Ever since the church was erected, it has remained the centre and pivot of all Orthodox Christian communities within the country and in the neighbouring countries. It has over the years hosted priests and bishops, who visited intermittently and gradually used it as a springboard for their missionary activities. The community expanded and the faithful vehemently requested for a resident hierarch, so as to foster in deed her obligation of mission and evangelism. Few years later, it was made a diocese on November 24, 1997 and has since been placed under the spiritual care of Metropolitan Alexander Gianniris, who has since served as the ecclesiastical head of the Orthodox communities in Nigeria, Benin Republic, Niger and Togo.
On December 11, 1998, the Orthodox Church became a registered entity and sequel to the increasing number of the Nigerian Orthodox faithful, the Greek community decided in 1999 to relinquish the parish to the Diocese and it subsequently became predominantly Nigerian. Following these developments, the faithful craved to welcome their primate, the Greek Orthodox Patriarch of Alexandria and all Africa.

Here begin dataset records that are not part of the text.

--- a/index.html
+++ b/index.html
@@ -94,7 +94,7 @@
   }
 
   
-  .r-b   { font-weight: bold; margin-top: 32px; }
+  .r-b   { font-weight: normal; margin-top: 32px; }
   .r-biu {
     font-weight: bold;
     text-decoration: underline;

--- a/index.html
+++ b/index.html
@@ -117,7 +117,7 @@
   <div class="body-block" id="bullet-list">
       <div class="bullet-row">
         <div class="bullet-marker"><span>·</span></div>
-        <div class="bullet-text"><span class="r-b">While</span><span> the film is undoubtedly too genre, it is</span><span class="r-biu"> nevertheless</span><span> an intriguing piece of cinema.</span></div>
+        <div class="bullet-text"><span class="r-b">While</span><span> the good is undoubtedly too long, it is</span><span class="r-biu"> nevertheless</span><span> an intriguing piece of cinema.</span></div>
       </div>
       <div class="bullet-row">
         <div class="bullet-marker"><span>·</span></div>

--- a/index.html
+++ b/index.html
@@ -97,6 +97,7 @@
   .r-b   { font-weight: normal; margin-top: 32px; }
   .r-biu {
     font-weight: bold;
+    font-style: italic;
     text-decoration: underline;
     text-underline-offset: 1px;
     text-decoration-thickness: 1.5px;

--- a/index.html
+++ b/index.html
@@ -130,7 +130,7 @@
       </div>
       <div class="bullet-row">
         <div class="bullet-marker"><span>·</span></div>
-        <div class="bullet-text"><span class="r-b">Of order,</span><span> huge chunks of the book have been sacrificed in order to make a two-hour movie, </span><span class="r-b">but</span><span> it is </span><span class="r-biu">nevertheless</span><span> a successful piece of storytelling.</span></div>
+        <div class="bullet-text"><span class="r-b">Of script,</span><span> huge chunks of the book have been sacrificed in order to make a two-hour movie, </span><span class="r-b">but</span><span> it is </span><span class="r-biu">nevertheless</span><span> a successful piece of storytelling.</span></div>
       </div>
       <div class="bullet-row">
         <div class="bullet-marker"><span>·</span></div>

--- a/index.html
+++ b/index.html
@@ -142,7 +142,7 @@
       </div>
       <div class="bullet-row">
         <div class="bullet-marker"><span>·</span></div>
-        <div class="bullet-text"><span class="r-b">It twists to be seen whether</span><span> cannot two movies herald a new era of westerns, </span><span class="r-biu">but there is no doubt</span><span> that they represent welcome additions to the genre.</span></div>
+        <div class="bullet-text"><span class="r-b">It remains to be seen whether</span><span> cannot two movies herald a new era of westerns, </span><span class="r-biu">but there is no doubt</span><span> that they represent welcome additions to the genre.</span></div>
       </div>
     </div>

In 2001, the Pope and Patriarch of Alexandria and all Africa Petros (Peter) the VII of blessed memory, became the first Orthodox patriarch to officially visit Nigeria, with the objective of consecrating the Church of the Resurrection of the Lord built by Mr. Anastasios Leventis and to bestow his blessings on the faithful.
The Faithful of the cathedral parish enjoyed a period of bliss with the church handed over to them by the Greek community, but this was to be short-lived, following the environmental challenges that ensued from the sudden increase of the tide level of the Lagos lagoon. The church was recurrently troubled by flood from the lagoon. Consequently, several measures were put in place to curb the quagmire, but all proved futile, as the tide grew stronger by the day. The situation left the parishioners with little or no option than to demolish and rebuild the long cherished cathedral.
After years of struggles with the difficulties, came the green light in the tunnel, when the chairman of the Leventis foundation overseas, Mr A.P Leventis requested that the archdiocese demolish the building and bring proposals for a new church. Few years after it was demolished, The Leventis foundation, following the directives of Mr. A.P Leventis, erected this evocative, beautiful and magnificent church edifice as the new cathedral. On May 7, 2017, the doors of the new cathedral were ceremoniously opened to the faithful. The service was presided over by Archbishop Alexander, and graced with the presence of Mr. A.P Leventis and his wife, with dignitaries from all works of life in attendance. Lastly, the parishioners will be hoping that the Patriarch Theodoros II will visit in the nearest future to consecrate the new cathedral. The Orthodox archdiocese of Nigeria is a local extension of the Greek Orthodox Church in Alexandria Egypt, and is in communion with the canonical Orthodox churches in Europe, America and rest of the world.
Okafor Loveday is a lay theologian and a public relations personnel of the Orthodox Church in Nigeria.